Quynh, for example, focuses on how built environments and neighborhoods impact health, like by using Google Street View to identify indicators of COVID-19 or obesity. Thu is more focused on racism and discrimination, including the relationship between health care discrimination and biomarkers of cardiometabolic risk, and she leads the interdisciplinary research collaborative, Big Data for Health Equity (BD4HE).

Those often intersecting areas of expertise—along with the twins’ shared experience leveraging social media and big data—have meshed well in recent collaborations. One such study used tweets to explore links between racism and birth outcome in areas across the United States, and another similarly analyzed Twitter data to show that anti-Black racism fell only temporarily after the killing of George Floyd in 2020.

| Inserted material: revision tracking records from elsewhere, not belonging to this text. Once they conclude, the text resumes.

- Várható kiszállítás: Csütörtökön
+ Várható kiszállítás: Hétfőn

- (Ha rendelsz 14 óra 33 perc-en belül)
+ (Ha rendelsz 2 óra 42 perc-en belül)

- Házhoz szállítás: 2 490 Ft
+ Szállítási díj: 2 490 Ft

“Their research topics are pretty complementary. That’s the reason why naturally, I think they’ll be a great research team (at Maryland),” said Xin He, associate professor and director of graduate studies in the Department of Epidemiology and Biostatistics. Besides that, he added, the Nguyens are both responsive and efficient, sharing a positive working attitude.

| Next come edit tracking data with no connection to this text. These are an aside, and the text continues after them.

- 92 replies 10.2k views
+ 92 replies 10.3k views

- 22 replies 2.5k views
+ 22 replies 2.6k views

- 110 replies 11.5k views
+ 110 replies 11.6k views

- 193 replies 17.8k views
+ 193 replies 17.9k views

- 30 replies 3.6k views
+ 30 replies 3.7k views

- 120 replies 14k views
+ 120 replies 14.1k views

Working alongside someone you’re so close with, though, doesn’t come without its challenges. Separating project time and family time can be tricky when your research partner is visiting with her kids or stopping by for a family dinner, the twins said. But that tight-knit relationship can also make it easier to share opinions—with each other and the whole team.

“We know each other’s personalities, and we can just directly say what’s on our mind and be like, ‘That’s not gonna fly,’” Quynh said. “We’re establishing a collaborative and open channel where people can contribute and also appreciate other people’s talents.”